En chiffres, le livre numérique rapporte en moyenne entre huit et neuf pour cent des recettes d’une œuvre. Ce qui veut dire, par exemple, que sur un livre qui rapporte dix mille dollars, entre huit et neuf cents dollars seulement seront attribués aux ventes numériques. Nous sommes encore loin de la vache à lait promise. Le secteur à surveiller serait, selon le directeur, celui de l’éducation. Les livres obligatoires deviennent de plus en plus populaires en version électronique, considérant qu’ils sont souvent moins chers et plus faciles à transporter. Cette version virtuelle facilite la vie de l’étudiant, qui doit acheter et transporter plusieurs livres chaque session.

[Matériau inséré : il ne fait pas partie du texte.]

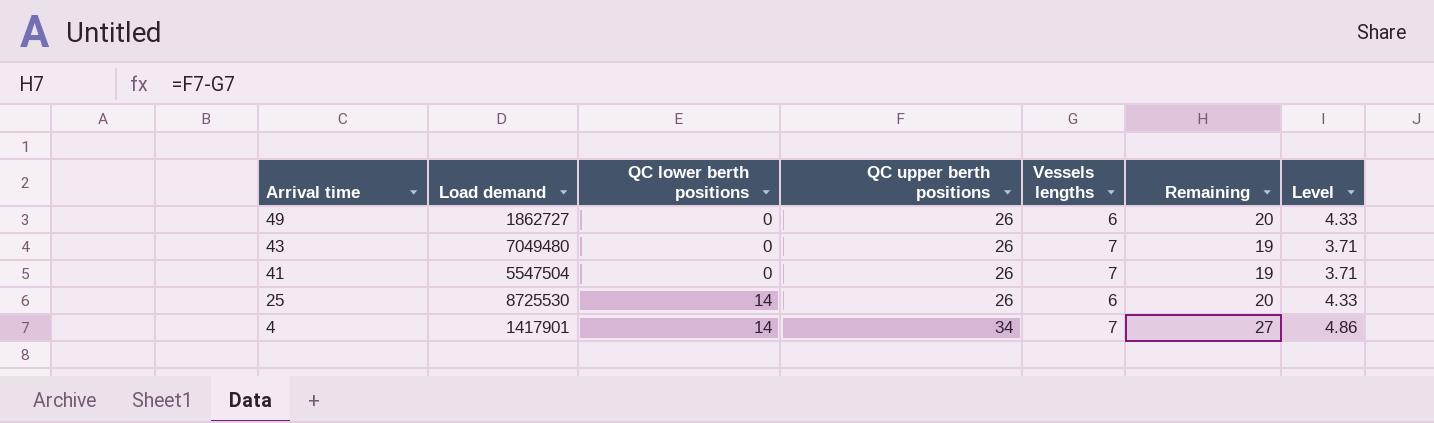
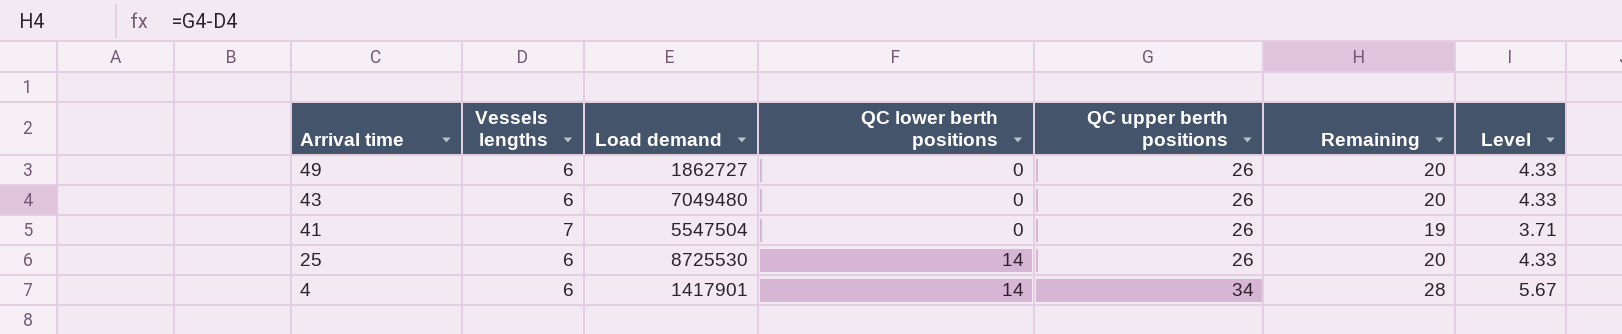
column Vessels lengths | position: 5 -> 2
43 | Vessels lengths: 7 -> 6
43 | Remaining: 19 -> 20
43 | Level: 3.71 -> 4.33
4 | Vessels lengths: 7 -> 6
4 | Remaining: 27 -> 28
4 | Level: 4.86 -> 5.67

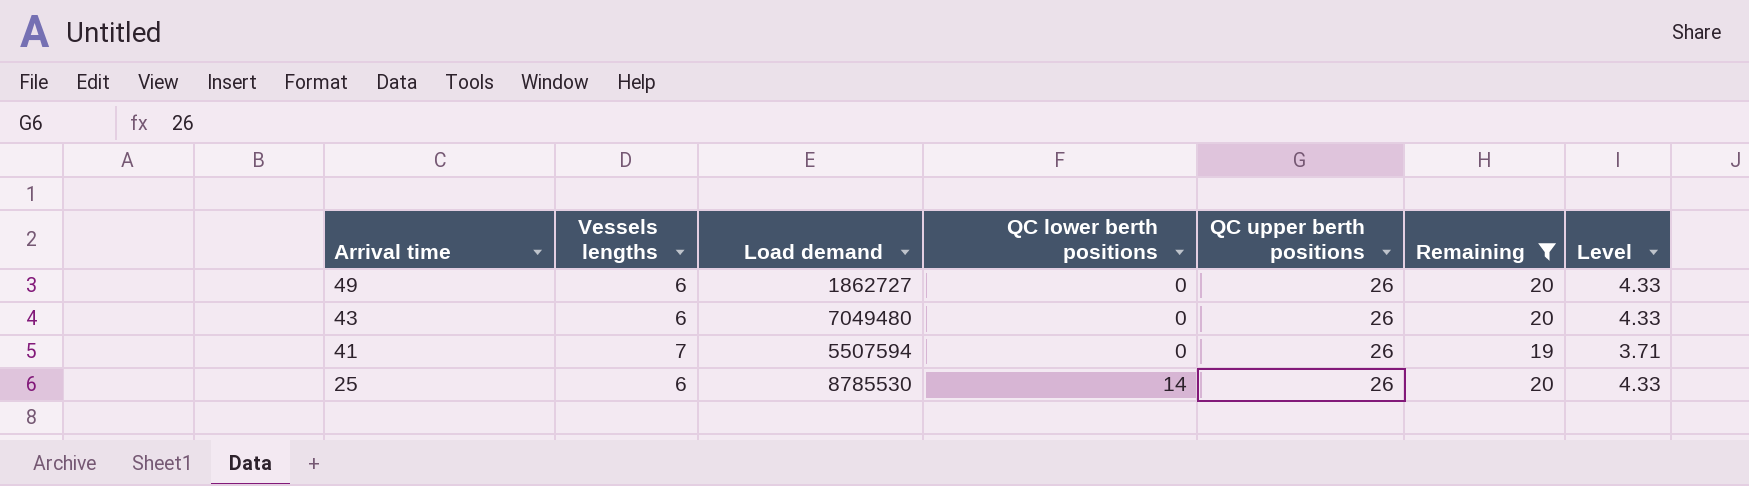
filter: none -> Remaining != 28
41 | Load demand: 5547504 -> 5507594
25 | Load demand: 8725530 -> 8785530

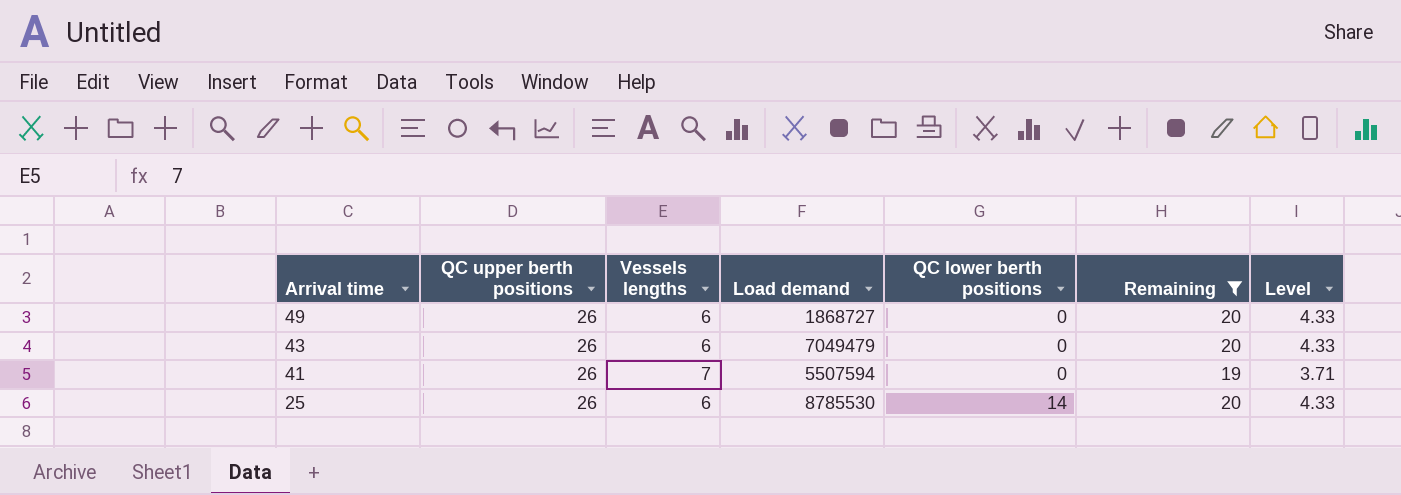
column QC upper berth positions | position: 5 -> 2
49 | Load demand: 1862727 -> 1868727
43 | Load demand: 7049480 -> 7049479

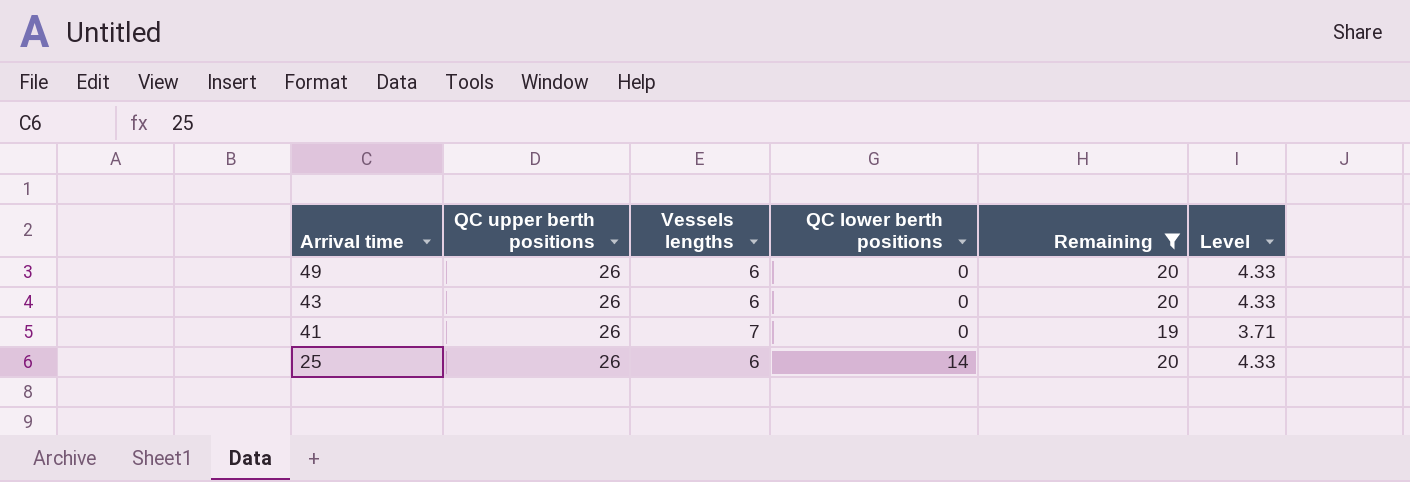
column Load demand | position: 4 -> none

Le réel potentiel du livre numérique résiderait dans la polyvalence du format. Il peut rendre le livre plus interactif. « Avec le numérique, nous pouvons faire des versions commentées ou augmentées d’une œuvre, faire une version vidéo ou ajouter des publicités, une chose qu’Alto a déjà fait pour promouvoir Dans le noir de Claire Mulligan. » Pour le moment, il semble que l’option numérique soit plus utile dans un contexte promotionnel. « Nous pouvons même pousser la manœuvre publicitaire en créant des éditions spéciales, version papier. Nous pouvons nous permettre de gâter le lecteur! », soutient monsieur Tanguay. La version matérielle deviendra un objet de collection. «  De cette façon, on augmente la fidélisation de la clientèle. Si nos produits sont beaux, attirants et uniques, dans un certain sens, les lectrices et les lecteurs se sentent plus appréciés. C’est comme si nous leur donnions une tape dans le dos en leur disant «merci». »

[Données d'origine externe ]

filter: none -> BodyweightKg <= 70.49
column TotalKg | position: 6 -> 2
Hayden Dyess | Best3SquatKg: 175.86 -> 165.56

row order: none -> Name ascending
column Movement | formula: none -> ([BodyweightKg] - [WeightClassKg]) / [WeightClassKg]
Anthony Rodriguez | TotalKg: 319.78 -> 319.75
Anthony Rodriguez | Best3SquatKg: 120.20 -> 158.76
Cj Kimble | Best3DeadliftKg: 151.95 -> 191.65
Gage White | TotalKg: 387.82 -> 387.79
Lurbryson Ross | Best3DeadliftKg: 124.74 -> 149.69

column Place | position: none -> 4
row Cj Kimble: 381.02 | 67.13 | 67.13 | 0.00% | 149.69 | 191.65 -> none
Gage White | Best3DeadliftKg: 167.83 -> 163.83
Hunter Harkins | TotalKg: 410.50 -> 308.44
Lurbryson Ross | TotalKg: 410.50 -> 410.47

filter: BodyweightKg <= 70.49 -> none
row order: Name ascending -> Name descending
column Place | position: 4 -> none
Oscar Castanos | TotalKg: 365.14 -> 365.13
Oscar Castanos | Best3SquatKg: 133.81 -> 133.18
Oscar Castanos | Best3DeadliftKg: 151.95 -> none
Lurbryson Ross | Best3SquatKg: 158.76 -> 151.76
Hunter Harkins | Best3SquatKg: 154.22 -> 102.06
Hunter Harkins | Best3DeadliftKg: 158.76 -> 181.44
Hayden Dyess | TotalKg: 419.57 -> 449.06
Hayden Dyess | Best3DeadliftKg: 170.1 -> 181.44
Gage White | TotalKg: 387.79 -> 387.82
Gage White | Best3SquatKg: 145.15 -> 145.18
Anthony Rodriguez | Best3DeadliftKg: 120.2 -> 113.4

En dépit de tout, il est difficile de juger de l’efficacité du livre numérique parce que le rendement par maison d’édition dépend du désir de chaque établissement de pousser le produit. Le format numérique fait encore peur dans le domaine. On croit beaucoup qu’au fil du temps, on assistera à la disparition d’emplois. Évidemment, pour les imprimeurs, le numérique est une bête noire. Toutefois, ils ne sont pas les seuls, car les libraires se sentent aussi menacés, de même que certains éditeurs. « Il faudra peut-être un jour en venir à une révolution des tâches et des rôles dans la relation éditeur-auteur, mais jamais l’édition professionnelle ne périra » appuie Antoine Tanguay. Ce qui semble réellement inquiéter, c’est que le livre numérique ouvre la porte à une littérature indépendante. Il existe, en effet, une révolution de l’accessibilité. L’autopublication va prendre de plus en plus d’ampleur. Cependant, comme dans le monde de la musique, l’édition professionnelle permet aux auteurs de se faire un nom plus rapidement, en plus de donner du poids à une œuvre.

En quelques mots, le livre numérique est encore balbutiant. Dans les prochaines années, sa maturité pourra le mener à peu près n’importe où. Reste à voir comment nous l’accueillerons et comment il sera exploité.